(Before-and-after page screenshots)
# # # # #

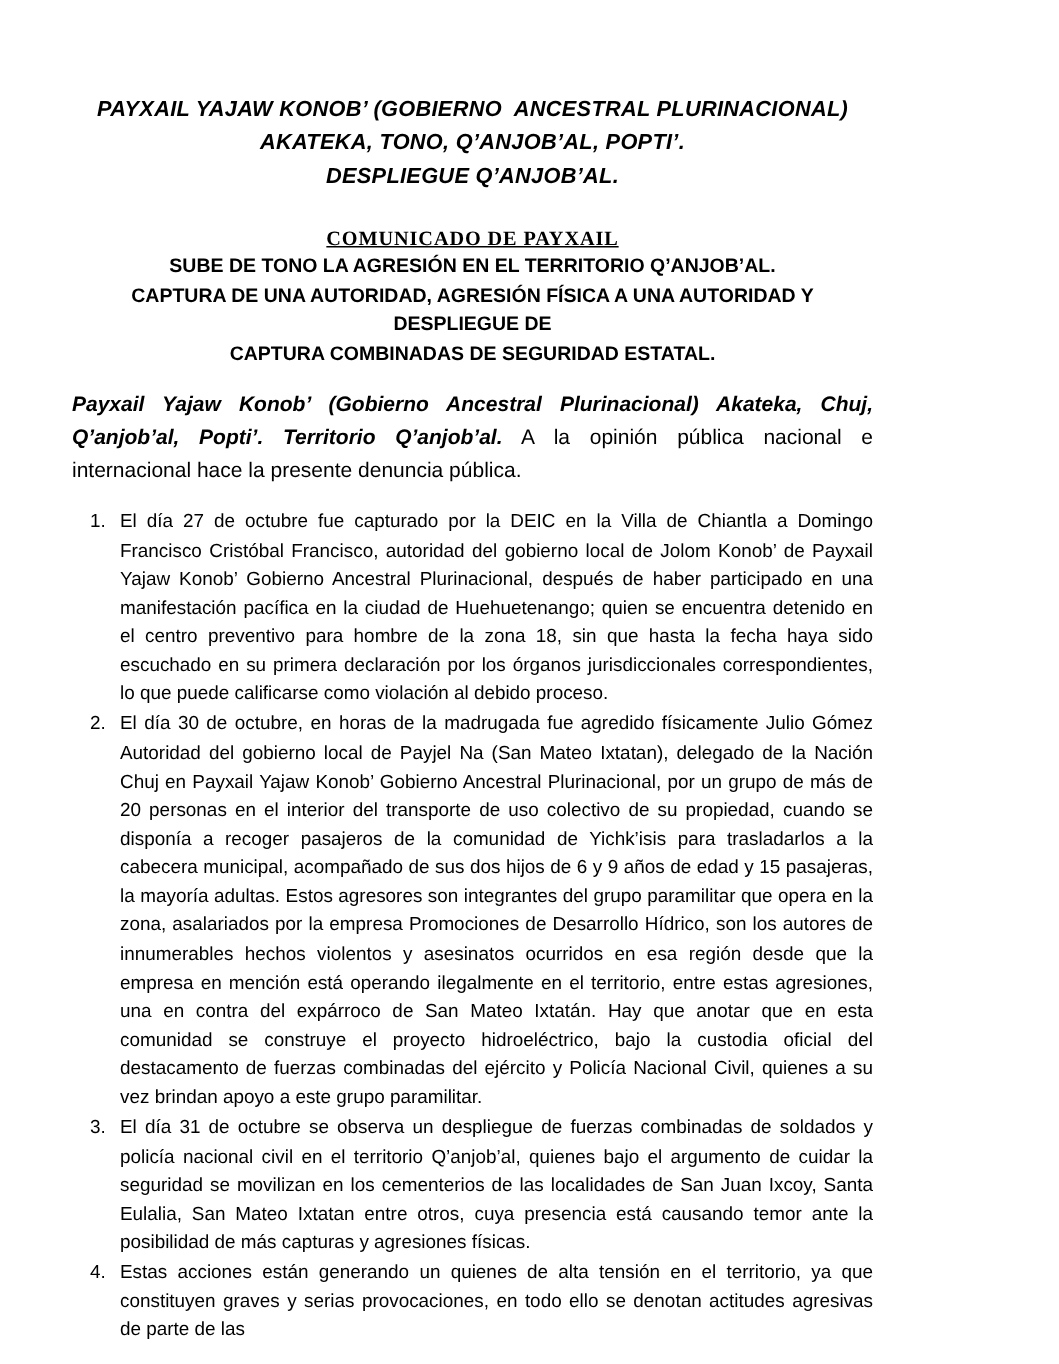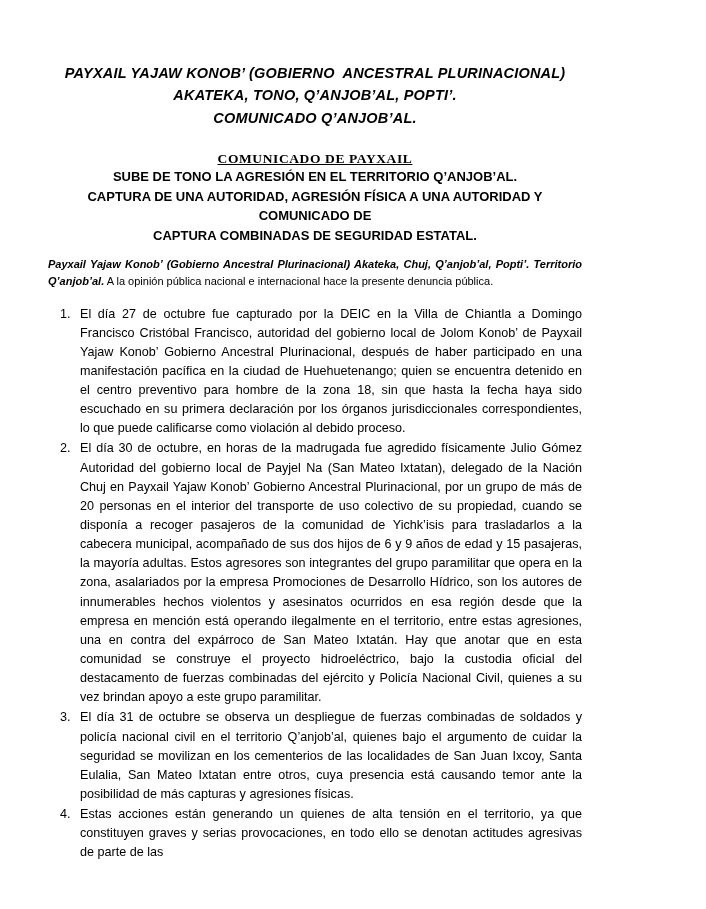--- a/index.html
+++ b/index.html
@@ -45,21 +45,21 @@
   .subtitle-block {
     text-align: center;
     font-weight: bold;
     font-size: 13px;
     line-height: 1.5;
   }
   .subtitle-line {
     display: block;
   }
   .lead {
-    font-size: 11px;
+    font-size: 14px;
     line-height: 1.55;
     text-align: justify;
   }
   .lead .em {
     font-style: italic;
     font-weight: bold;
   }
   ol.items {
     margin: 14px 0 0 0;
     padding-left: 26px;
@@ -76,28 +76,28 @@
   }
 </style>
 </head>
 <body>
 
 <div class="page">
 
   <div class="title-block">
     <span class="title-line">PAYXAIL YAJAW KONOB’ (GOBIERNO  ANCESTRAL PLURINACIONAL)</span>
     <span class="title-line">AKATEKA, TONO, Q’ANJOB’AL, POPTI’.</span>
-    <span class="title-line">COMUNICADO Q’ANJOB’AL.</span>
+    <span class="title-line">DESPLIEGUE Q’ANJOB’AL.</span>
   </div>
 
   <div class="comunicado">COMUNICADO DE PAYXAIL</div>
 
   <div class="subtitle-block">
     <span class="subtitle-line">SUBE DE TONO LA AGRESIÓN EN EL TERRITORIO  Q’ANJOB’AL.</span>
-    <span class="subtitle-line">CAPTURA DE UNA  AUTORIDAD, AGRESIÓN FÍSICA A UNA AUTORIDAD Y COMUNICADO DE</span>
+    <span class="subtitle-line">CAPTURA DE UNA  AUTORIDAD, AGRESIÓN FÍSICA A UNA AUTORIDAD Y DESPLIEGUE DE</span>
     <span class="subtitle-line">CAPTURA COMBINADAS DE SEGURIDAD ESTATAL.</span>
   </div>
 
   <p class="lead">
     <span class="em">Payxail Yajaw Konob’ (Gobierno Ancestral Plurinacional) Akateka, Chuj, Q’anjob’al, Popti’. Territorio Q’anjob’al.</span><span>  A la opinión pública nacional e internacional hace la presente denuncia pública.</span>
   </p>
 
   <ol class="items">
     <li>El día 27 de  octubre fue capturado por la DEIC en la Villa de Chiantla a Domingo Francisco Cristóbal Francisco, autoridad del gobierno local de Jolom Konob’ de Payxail Yajaw Konob’ Gobierno Ancestral Plurinacional, después de haber participado en  una manifestación pacífica en la  ciudad de Huehuetenango; quien se  encuentra detenido en el centro preventivo para hombre de la zona 18, sin que hasta la fecha  haya sido escuchado en su primera declaración por los órganos jurisdiccionales correspondientes, lo que puede calificarse como violación al debido proceso.</li>
     <li>El día 30 de octubre, en horas de la madrugada fue agredido físicamente Julio Gómez Autoridad del gobierno local de Payjel Na (San  Mateo  Ixtatan), delegado de la Nación Chuj en Payxail Yajaw Konob’ Gobierno Ancestral  Plurinacional, por un  grupo de más de 20 personas en el interior del transporte de uso colectivo de su propiedad, cuando se disponía a recoger pasajeros de la comunidad de Yichk’isis para trasladarlos a la cabecera municipal, acompañado de sus dos hijos de 6 y 9 años de edad y 15 pasajeras, la mayoría adultas. Estos agresores son integrantes del grupo paramilitar que opera en la zona, asalariados por   la empresa Promociones de Desarrollo Hídrico, son los autores de innumerables hechos violentos y asesinatos ocurridos en esa   región desde que la empresa en mención está  operando ilegalmente en el territorio, entre estas agresiones, una en contra del expárroco de San Mateo Ixtatán. Hay que anotar que en esta comunidad se construye el proyecto hidroeléctrico, bajo la custodia oficial del destacamento de fuerzas combinadas del ejército y Policía Nacional Civil, quienes a su vez brindan apoyo a  este grupo  paramilitar.</li>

# # # # #

**REQUIREMENT**
Repeat each line of the records above exactly, but do not copy the pictures.

**ANSWER SPACE**
--- a/index.html
+++ b/index.html
@@ -45,21 +45,21 @@
   .subtitle-block {
     text-align: center;
     font-weight: bold;
     font-size: 13px;
     line-height: 1.5;
   }
   .subtitle-line {
     display: block;
   }
   .lead {
-    font-size: 11px;
+    font-size: 14px;
     line-height: 1.55;
     text-align: justify;
   }
   .lead .em {
     font-style: italic;
     font-weight: bold;
   }
   ol.items {
     margin: 14px 0 0 0;
     padding-left: 26px;
@@ -76,28 +76,28 @@
   }
 </style>
 </head>
 <body>
 
 <div class="page">
 
   <div class="title-block">
     <span class="title-line">PAYXAIL YAJAW KONOB’ (GOBIERNO  ANCESTRAL PLURINACIONAL)</span>
     <span class="title-line">AKATEKA, TONO, Q’ANJOB’AL, POPTI’.</span>
-    <span class="title-line">COMUNICADO Q’ANJOB’AL.</span>
+    <span class="title-line">DESPLIEGUE Q’ANJOB’AL.</span>
   </div>
 
   <div class="comunicado">COMUNICADO DE PAYXAIL</div>
 
   <div class="subtitle-block">
     <span class="subtitle-line">SUBE DE TONO LA AGRESIÓN EN EL TERRITORIO  Q’ANJOB’AL.</span>
-    <span class="subtitle-line">CAPTURA DE UNA  AUTORIDAD, AGRESIÓN FÍSICA A UNA AUTORIDAD Y COMUNICADO DE</span>
+    <span class="subtitle-line">CAPTURA DE UNA  AUTORIDAD, AGRESIÓN FÍSICA A UNA AUTORIDAD Y DESPLIEGUE DE</span>
     <span class="subtitle-line">CAPTURA COMBINADAS DE SEGURIDAD ESTATAL.</span>
   </div>
 
   <p class="lead">
     <span class="em">Payxail Yajaw Konob’ (Gobierno Ancestral Plurinacional) Akateka, Chuj, Q’anjob’al, Popti’. Territorio Q’anjob’al.</span><span>  A la opinión pública nacional e internacional hace la presente denuncia pública.</span>
   </p>
 
   <ol class="items">
     <li>El día 27 de  octubre fue capturado por la DEIC en la Villa de Chiantla a Domingo Francisco Cristóbal Francisco, autoridad del gobierno local de Jolom Konob’ de Payxail Yajaw Konob’ Gobierno Ancestral Plurinacional, después de haber participado en  una manifestación pacífica en la  ciudad de Huehuetenango; quien se  encuentra detenido en el centro preventivo para hombre de la zona 18, sin que hasta la fecha  haya sido escuchado en su primera declaración por los órganos jurisdiccionales correspondientes, lo que puede calificarse como violación al debido proceso.</li>
     <li>El día 30 de octubre, en horas de la madrugada fue agredido físicamente Julio Gómez Autoridad del gobierno local de Payjel Na (San  Mateo  Ixtatan), delegado de la Nación Chuj en Payxail Yajaw Konob’ Gobierno Ancestral  Plurinacional, por un  grupo de más de 20 personas en el interior del transporte de uso colectivo de su propiedad, cuando se disponía a recoger pasajeros de la comunidad de Yichk’isis para trasladarlos a la cabecera municipal, acompañado de sus dos hijos de 6 y 9 años de edad y 15 pasajeras, la mayoría adultas. Estos agresores son integrantes del grupo paramilitar que opera en la zona, asalariados por   la empresa Promociones de Desarrollo Hídrico, son los autores de innumerables hechos violentos y asesinatos ocurridos en esa   región desde que la empresa en mención está  operando ilegalmente en el territorio, entre estas agresiones, una en contra del expárroco de San Mateo Ixtatán. Hay que anotar que en esta comunidad se construye el proyecto hidroeléctrico, bajo la custodia oficial del destacamento de fuerzas combinadas del ejército y Policía Nacional Civil, quienes a su vez brindan apoyo a  este grupo  paramilitar.</li>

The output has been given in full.